● **DATA EXCERPTS**
- - - - - - -

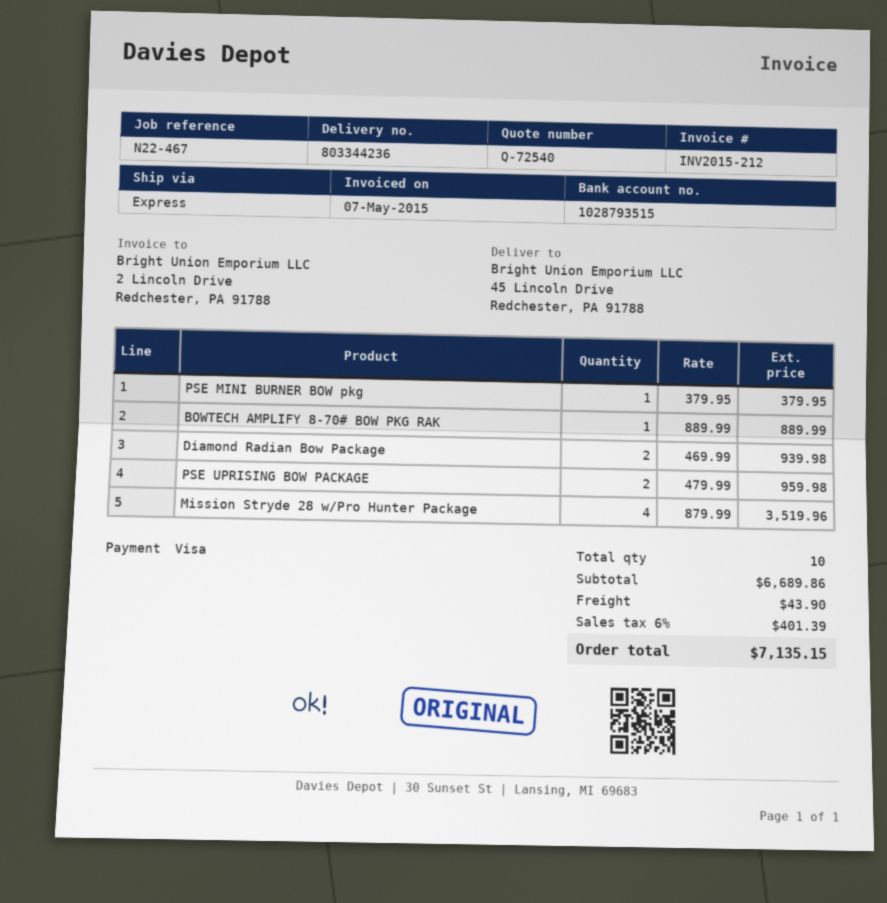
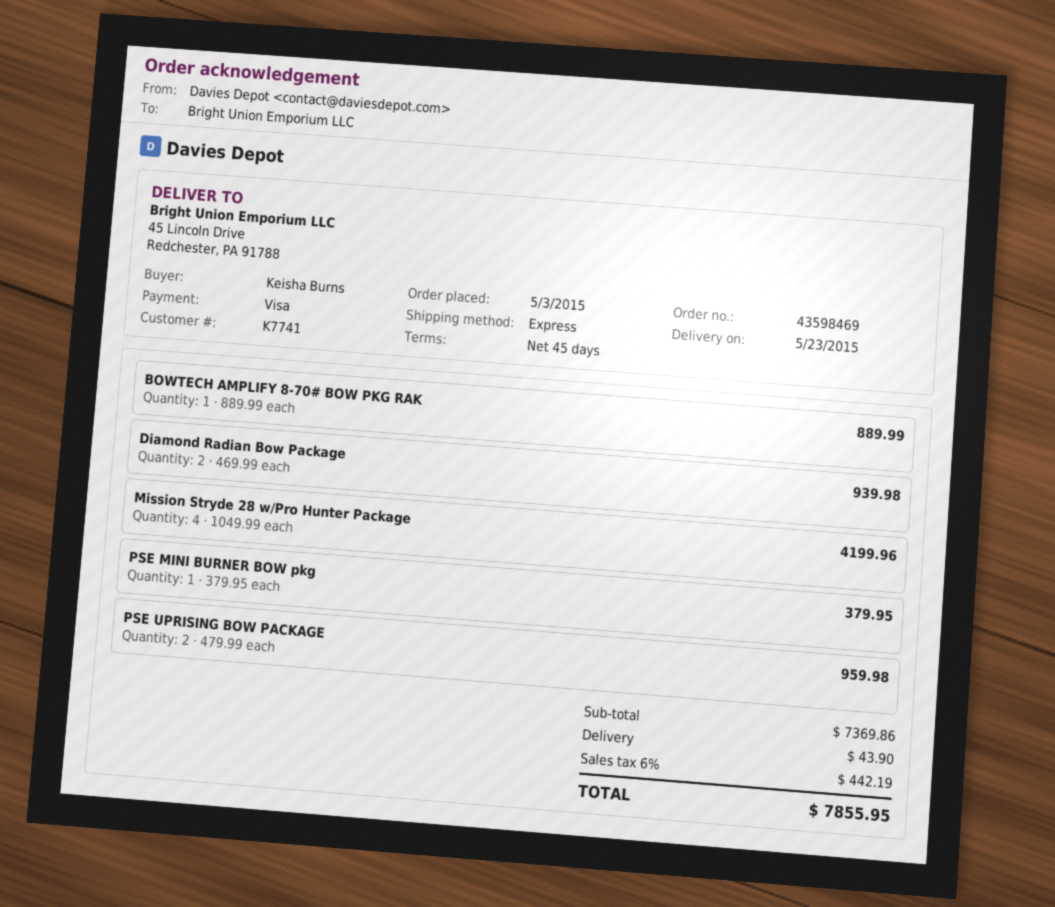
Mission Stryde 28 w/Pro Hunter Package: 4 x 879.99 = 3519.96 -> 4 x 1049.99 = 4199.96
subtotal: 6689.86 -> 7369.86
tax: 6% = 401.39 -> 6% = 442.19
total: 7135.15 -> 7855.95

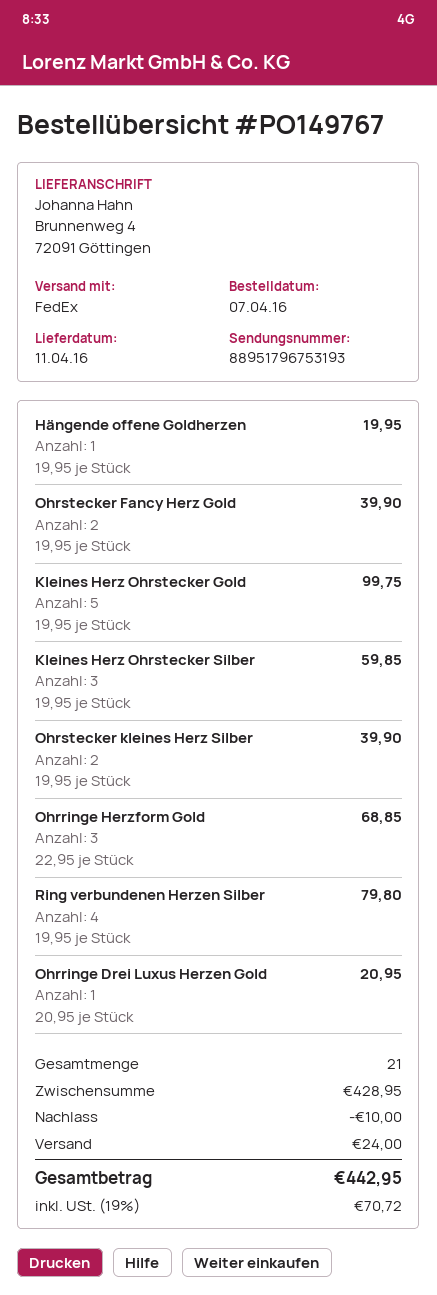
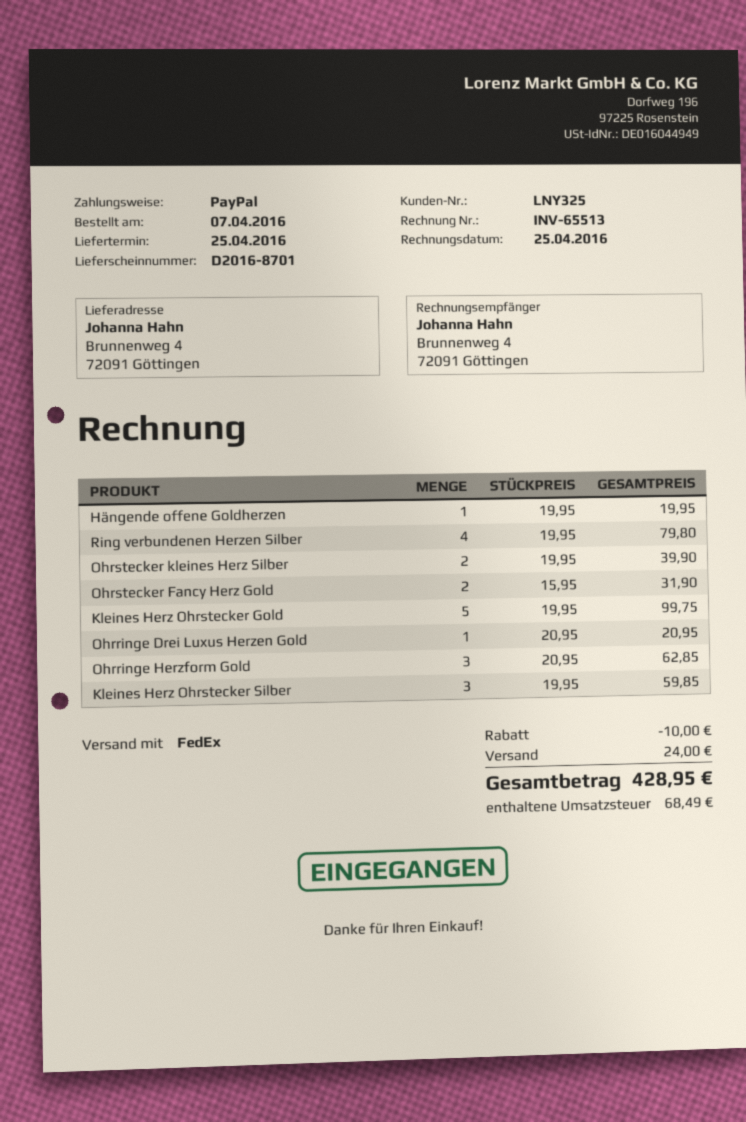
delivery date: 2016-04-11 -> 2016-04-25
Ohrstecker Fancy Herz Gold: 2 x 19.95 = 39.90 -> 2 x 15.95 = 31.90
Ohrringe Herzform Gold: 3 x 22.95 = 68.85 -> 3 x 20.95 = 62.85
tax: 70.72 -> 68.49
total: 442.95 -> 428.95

- - - - - - -

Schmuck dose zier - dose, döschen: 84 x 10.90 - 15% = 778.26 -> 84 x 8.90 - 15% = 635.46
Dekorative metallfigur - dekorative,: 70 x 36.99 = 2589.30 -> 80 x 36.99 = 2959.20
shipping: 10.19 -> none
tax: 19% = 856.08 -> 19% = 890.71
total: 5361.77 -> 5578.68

- - - - - - -

Please return the lines above that run from the line containing "Ohrringe Herzform Gold: 3" to the line containing "total: 442.95 -> 428.95", inclusive, exactly and with no other lines.

Ohrringe Herzform Gold: 3 x 22.95 = 68.85 -> 3 x 20.95 = 62.85
tax: 70.72 -> 68.49
total: 442.95 -> 428.95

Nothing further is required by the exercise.